Non-Reporting Company: A company that is not required to file Exchange Act reports (commonly, a company that is conducting its initial public offering).

Reporting Company: A company that is required to file Exchange Act reports. A reporting company may be an unseasoned issuer, a seasoned issuer, or a well-known seasoned issuer.

Seasoned Issuer: A company that is required to file Exchange Act reports and is eligible to use Form S-3 to conduct primary offerings of securities.

Unseasoned Issuer: A company that is required to file Exchange Act reports but is not eligible to conduct a primary offering on Form S-3 (for example, a company that has been required to file Exchange Act reports for less than a year).

Voluntary Filer: A company that is not required to file Exchange Act reports but does so voluntarily.

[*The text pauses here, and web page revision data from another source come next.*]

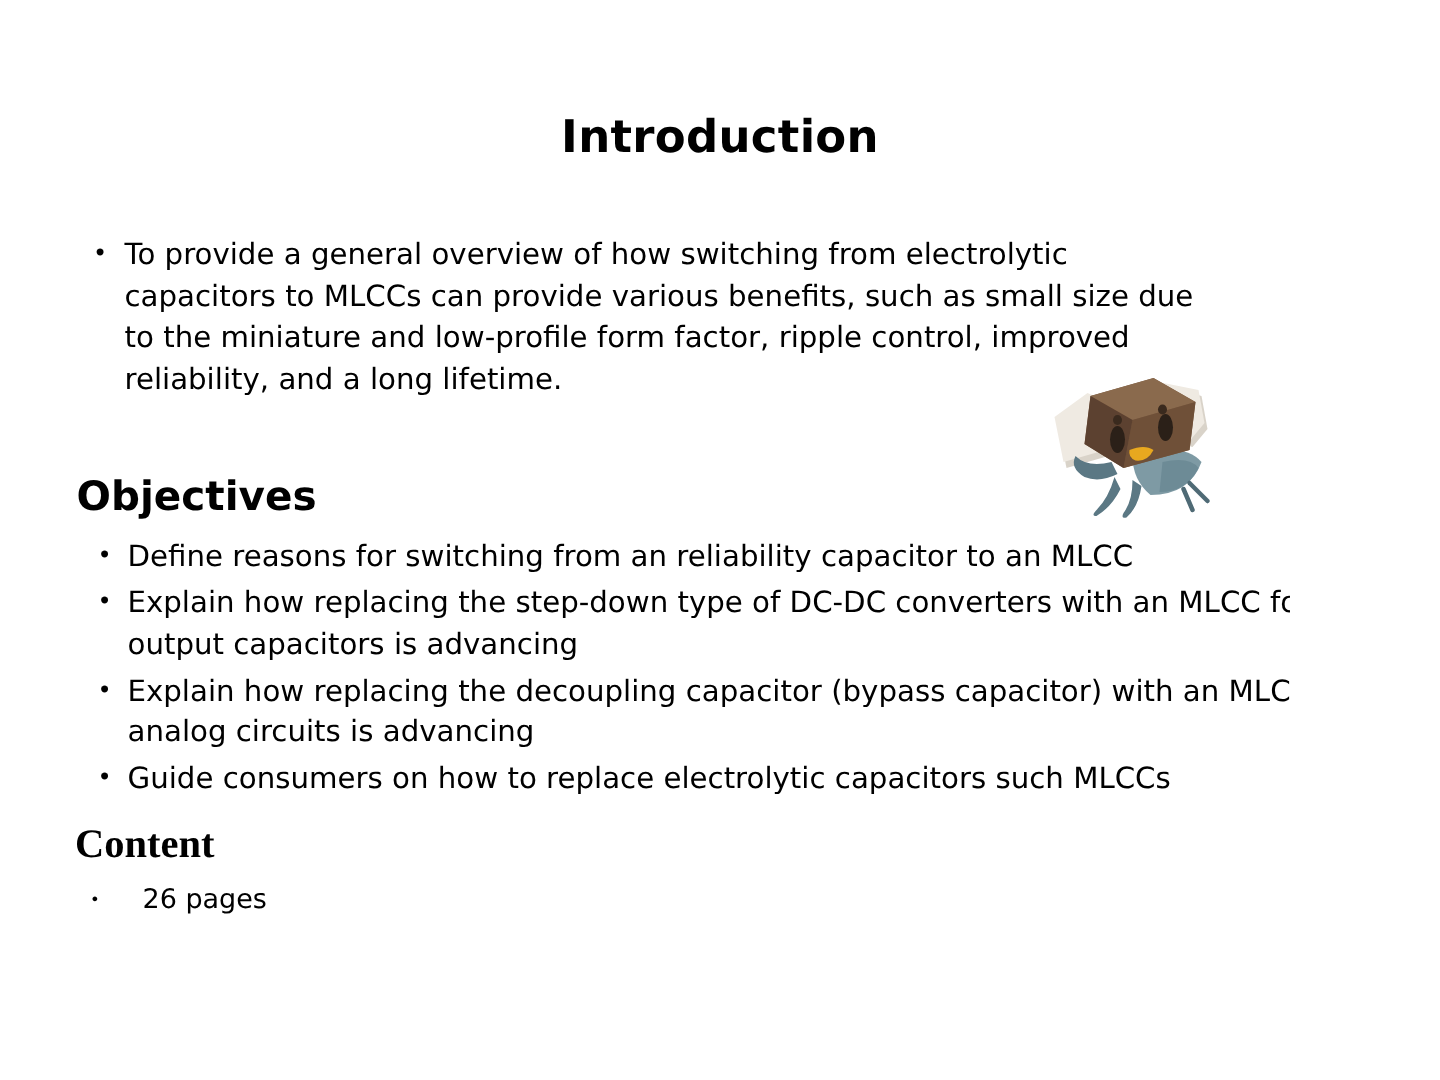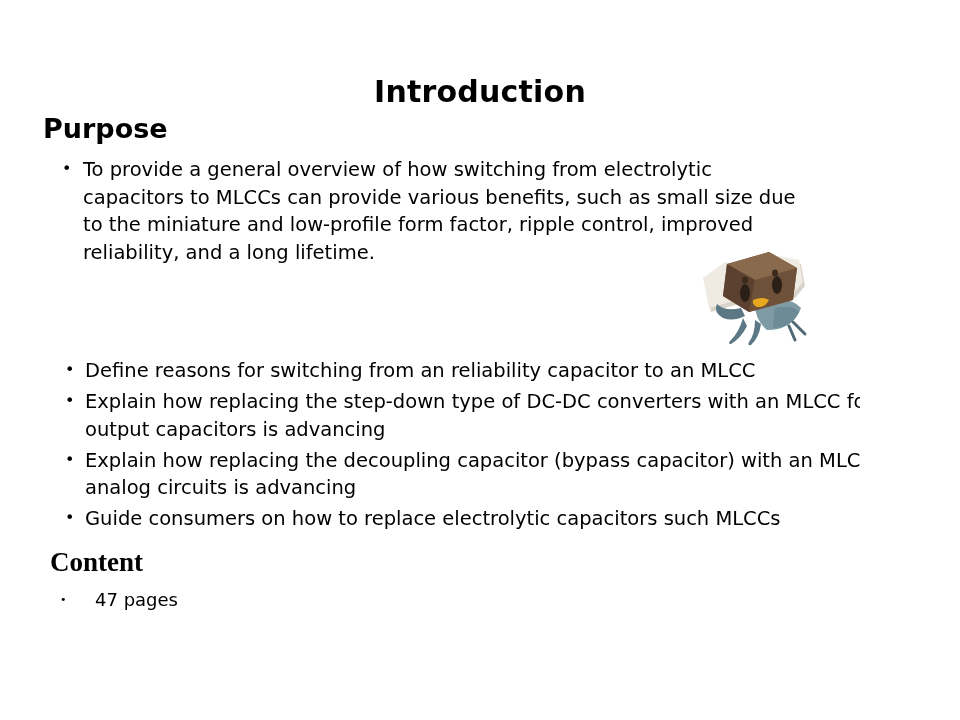"Purpose" div.section-heading { html: <div>Purpose</div> -> none }
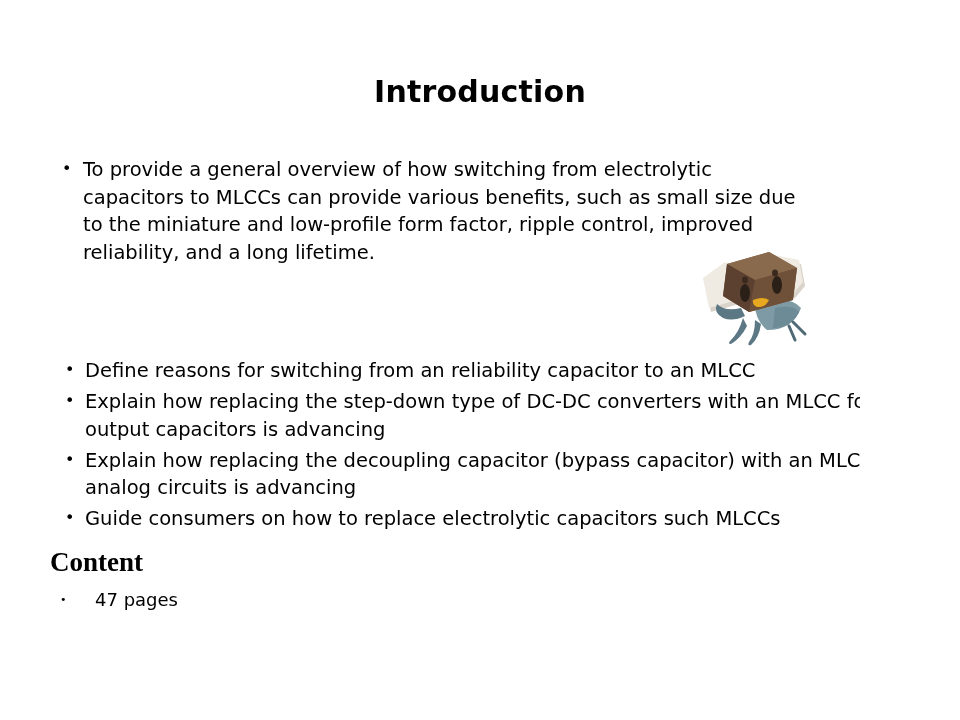"Objectives" div.section-heading { html: none -> <div>Objectives</div> }
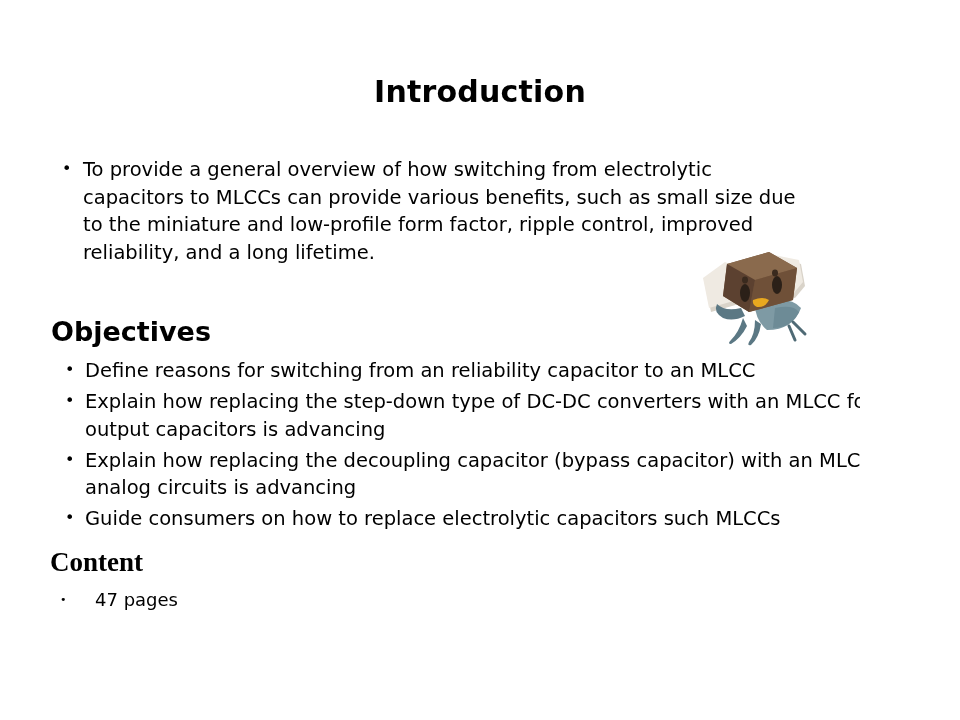"47 pages" span.btext { text: 47 -> 26 }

Well-Known Seasoned Issuer: An issuer that:

  • meets the registrant requirements of Form S-3, General Instruction 1.A (generally, having been a reporting company for at least a year and having made all required SEC filings in a timely manner during the prior year, other than some excludable Form 8-K events); and
  • has either

- a market value of its common equity held by nonaffiliates of at least $700 million, or

- in the last three years has issued at least $1 billion principal amount of nonconvertible securities, other than common equity, in primary offerings for cash, not exchange, in registered offerings under the Securities Act; and

  • is not an ineligible issuer (see definition above).

An issuer’s status as a well-known seasoned issuer is determined as of the latest of:

  • the date of filing of the issuer’s most recent shelf registration statement;
  • the date of the issuer’s most recent amendment (by post-effective amendment, incorporated Exchange Act report or form of prospectus) to a shelf registration statement; or
  • the date of filing of the issuer’s most recent annual report on Form 10-K (for issuers that have not filed a shelf registration statement or amendment for 16 months).

Written Communication: Any communication that is written, printed, a radio or television broadcast, or a graphic communication.

The content of this article is intended to provide a general guide to the subject matter. Specialist advice should be sought about your specific circumstances.